Statistical analysis
Patient data were divided between training (384 patients) and validation datasets (95 patients) at a ratio of 8:2 using simple random sampling. Normally distributed continuous variables (expressed as means and standard deviations) were compared using two-sample t-tests. Non-normally distributed variables (expressed as medians and interquartile range [IQR]) were compared using the Mann–Whitney U test. Categorical variables (expressed as frequency and percentage) were analyzed using χ2 or Fisher’s exact tests. All non-binary variables were dichotomized via univariable logistic regression, and optimal cut-off points were estimated via receiver operating characteristic (ROC) curve analysis and determined based on the maximum Youden index. Stepwise multivariate analysis was performed to identify variables that were independently associated with severe postoperative ALI. Odds ratios (ORs) were presented with corresponding 95% confidence intervals (CIs), and P-values were considered statistically significant at P < 0.05. Variables with values of P < 0.05 were included in a multivariate logistic regression, as follows:
\begin{equation} logit\ p\ =\ ln\ [p/(1\ -\ p)]\ =\ B0X0\ +\ B1X1\ +\ \cdots\ +\ BkXk,\nonumber \\ \end{equation}
Where p denotes postoperative severe ALI, and each B value is expressed as a coefficient of an independent risk factor in the final model for a particular risk.
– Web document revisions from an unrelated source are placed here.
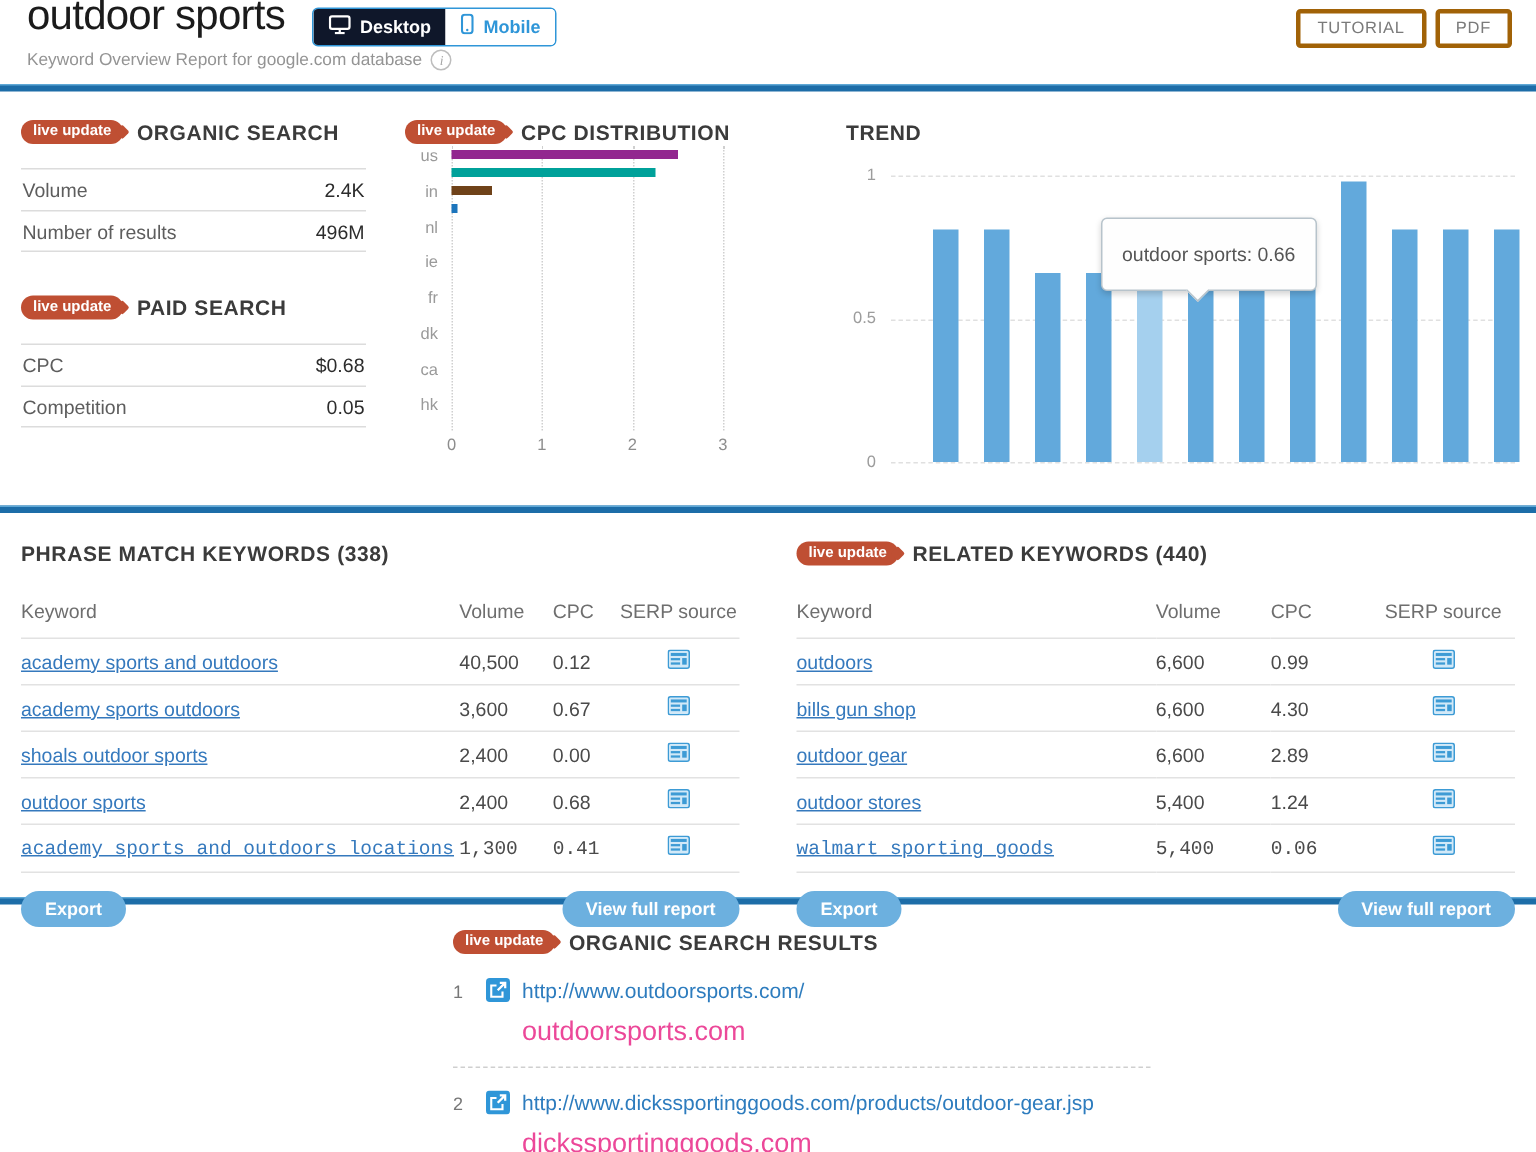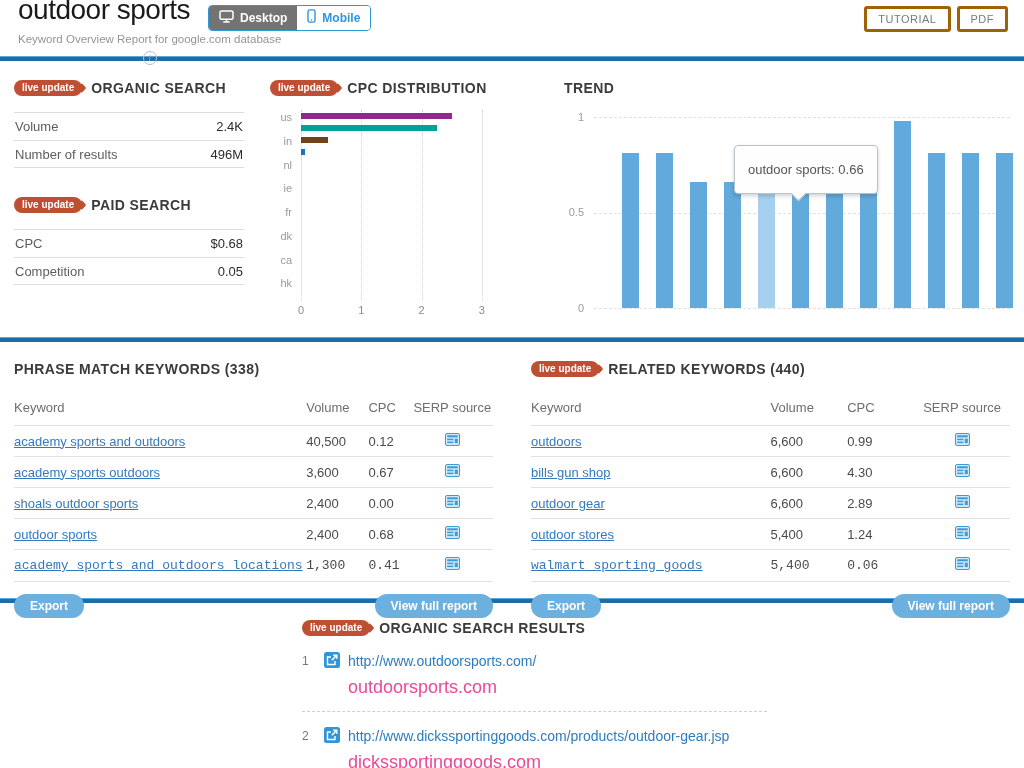--- a/index.html
+++ b/index.html
@@ -4,23 +4,23 @@
 <style>
   * { box-sizing: border-box; margin: 0; padding: 0; }
   html,body { width:1024px; height:768px; overflow:hidden; background:#fff;
     font-family:"Liberation Sans","DejaVu Sans",sans-serif; color:#333; }
 
   
   header { position:relative; height:56px; }
   .h-title { position:absolute; left:18px; top:-6px; font-size:28px; color:#1b1b1b; letter-spacing:-0.5px; }
   .toggle { position:absolute; left:208px; top:5px; display:inline-flex; border:1px solid #2f96d8; border-radius:4px; overflow:hidden; background:#fff; }
   .toggle .t-btn { display:flex; align-items:center; gap:6px; font-size:12px; font-weight:bold; padding:3px 10px 4px; cursor:pointer; }
-  .toggle .t-active { background:#737373; color:#fff; }
+  .toggle .t-active { background:#0f172a; color:#fff; }
   .toggle .t-inactive { background:#fff; color:#2f96d8; }
-  .h-sub { position:absolute; left:18px; top:33px; display:flex; align-items:center; gap:6px; font-size:11.5px; color:#949494;flex-direction:column; }
+  .h-sub { position:absolute; left:18px; top:33px; display:flex; align-items:center; gap:6px; font-size:11.5px; color:#949494; }
   .info-i { width:14px; height:14px; border:1px solid #bdbdbd; border-radius:50%; color:#a5a5a5;
     font-size:9px; font-style:italic; display:inline-flex; align-items:center; justify-content:center;
     font-family:"Liberation Serif",serif; }
   .h-actions { position:absolute; right:16px; top:6px; display:flex; gap:6px; }
   .ghost-btn { border:3px solid #a16207; border-radius:3px; background:#fff; color:#7a7a7a; font-size:11px; padding:4px 11px; letter-spacing:0.5px; cursor:pointer; }
 
   .divider { height:5px; background:#1d6da8; border-top:1px solid #5fa8d6; }
 
   
   .top-section { display:flex; height:276px; padding:18px 14px 0; }
@@ -33,21 +33,21 @@
   .sec-title { font-size:14px; font-weight:bold; color:#3b3b3b; letter-spacing:0.4px; }
 
   .kv-table { margin-top:15px; }
   .kv-row { display:flex; justify-content:space-between; padding:7px 1px; border-top:1px solid #dcdcdc; font-size:13px; height:28px; align-items:center; }
   .kv-row:last-child { border-bottom:1px solid #dcdcdc; }
   .kv-label { color:#5d5d5d; }
   .kv-value { color:#2c2c2c; }
   .mt28 { margin-top:28px; }
 
   
-  .cpc-chart { display:flex; margin-top:13px; }
+  .cpc-chart { display:flex; margin-top:0; }
   .cpc-labels { position:relative; width:22px; height:190px; font-size:11px; color:#9a9a9a; }
   .cpc-labels span { position:absolute; right:0; }
   .cpc-plot { position:relative; width:198px; height:190px; margin-left:8px; }
   .cpc-grid { position:absolute; top:0; bottom:0; width:0; border-left:1px dotted #cfcfcf; }
   .cpc-bar { position:absolute; height:6px; left:1px; }
   .cpc-ticks { position:relative; height:16px; margin-top:4px; margin-left:30px; width:198px; font-size:11px; color:#8d8d8d; }
   .cpc-ticks span { position:absolute; transform:translateX(-50%); }
 
   
   .trend-chart { display:flex; margin-top:20px; }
Observed and predicted incidence of postoperative severe ALI was compared. The model was calibrated using the validation dataset and assessed using the area under the ROC curve. The goodness of fit of the final model was tested using the Hosmer–Lemeshow test, and tenfold cross-validation was conducted by randomly dividing the dataset into 10 equally sized samples, refitting the model to each of the 10 sets comprising 90% of the data, calculating the area under the ROC curve for the unused 10% in each case, and averaging 10 areas under ROC curves. We excluded variables with missing rates that were >20%. Furthermore, missing data were not filled in. Statistical analyses were performed using SAS software (version 9.4; Cary, NC, USA).